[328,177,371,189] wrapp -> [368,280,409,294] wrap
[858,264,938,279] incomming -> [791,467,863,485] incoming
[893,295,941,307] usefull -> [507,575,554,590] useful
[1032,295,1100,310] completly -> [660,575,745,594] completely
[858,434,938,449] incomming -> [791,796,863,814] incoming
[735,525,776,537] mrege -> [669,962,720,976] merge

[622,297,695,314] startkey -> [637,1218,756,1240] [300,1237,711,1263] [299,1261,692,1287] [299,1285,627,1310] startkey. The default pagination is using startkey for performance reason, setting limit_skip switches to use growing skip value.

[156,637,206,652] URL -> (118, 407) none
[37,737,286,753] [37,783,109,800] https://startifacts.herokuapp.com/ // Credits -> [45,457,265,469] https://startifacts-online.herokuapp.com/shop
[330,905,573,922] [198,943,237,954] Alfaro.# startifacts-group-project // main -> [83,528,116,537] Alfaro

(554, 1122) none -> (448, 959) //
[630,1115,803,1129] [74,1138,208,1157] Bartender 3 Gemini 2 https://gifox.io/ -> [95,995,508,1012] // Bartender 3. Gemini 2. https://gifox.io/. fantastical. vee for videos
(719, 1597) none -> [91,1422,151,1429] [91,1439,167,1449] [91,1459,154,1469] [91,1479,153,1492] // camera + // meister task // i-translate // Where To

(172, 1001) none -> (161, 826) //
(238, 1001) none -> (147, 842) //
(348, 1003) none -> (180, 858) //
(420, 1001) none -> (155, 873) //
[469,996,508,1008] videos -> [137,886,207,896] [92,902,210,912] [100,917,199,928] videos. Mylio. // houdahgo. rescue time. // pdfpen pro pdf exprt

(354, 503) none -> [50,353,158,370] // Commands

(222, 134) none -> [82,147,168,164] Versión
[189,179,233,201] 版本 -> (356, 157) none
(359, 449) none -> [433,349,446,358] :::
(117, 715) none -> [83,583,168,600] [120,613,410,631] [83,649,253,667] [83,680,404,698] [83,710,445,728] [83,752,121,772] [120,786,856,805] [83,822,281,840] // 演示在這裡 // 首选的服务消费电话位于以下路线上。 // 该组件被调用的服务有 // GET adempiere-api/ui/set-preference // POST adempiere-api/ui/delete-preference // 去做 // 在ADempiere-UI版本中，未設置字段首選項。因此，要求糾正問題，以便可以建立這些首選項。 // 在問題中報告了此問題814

#####

YOUR ASSIGNMENT —
Retype only this portion of the data above: the line containing "[735,525,776,537] mrege ->", the line containing "[469,996,508,1008] videos ->", and all lines between them, exactly.

TASK SOLUTION —
[735,525,776,537] mrege -> [669,962,720,976] merge

[622,297,695,314] startkey -> [637,1218,756,1240] [300,1237,711,1263] [299,1261,692,1287] [299,1285,627,1310] startkey. The default pagination is using startkey for performance reason, setting limit_skip switches to use growing skip value.

[156,637,206,652] URL -> (118, 407) none
[37,737,286,753] [37,783,109,800] https://startifacts.herokuapp.com/ // Credits -> [45,457,265,469] https://startifacts-online.herokuapp.com/shop
[330,905,573,922] [198,943,237,954] Alfaro.# startifacts-group-project // main -> [83,528,116,537] Alfaro

(554, 1122) none -> (448, 959) //
[630,1115,803,1129] [74,1138,208,1157] Bartender 3 Gemini 2 https://gifox.io/ -> [95,995,508,1012] // Bartender 3. Gemini 2. https://gifox.io/. fantastical. vee for videos
(719, 1597) none -> [91,1422,151,1429] [91,1439,167,1449] [91,1459,154,1469] [91,1479,153,1492] // camera + // meister task // i-translate // Where To

(172, 1001) none -> (161, 826) //
(238, 1001) none -> (147, 842) //
(348, 1003) none -> (180, 858) //
(420, 1001) none -> (155, 873) //
[469,996,508,1008] videos -> [137,886,207,896] [92,902,210,912] [100,917,199,928] videos. Mylio. // houdahgo. rescue time. // pdfpen pro pdf exprt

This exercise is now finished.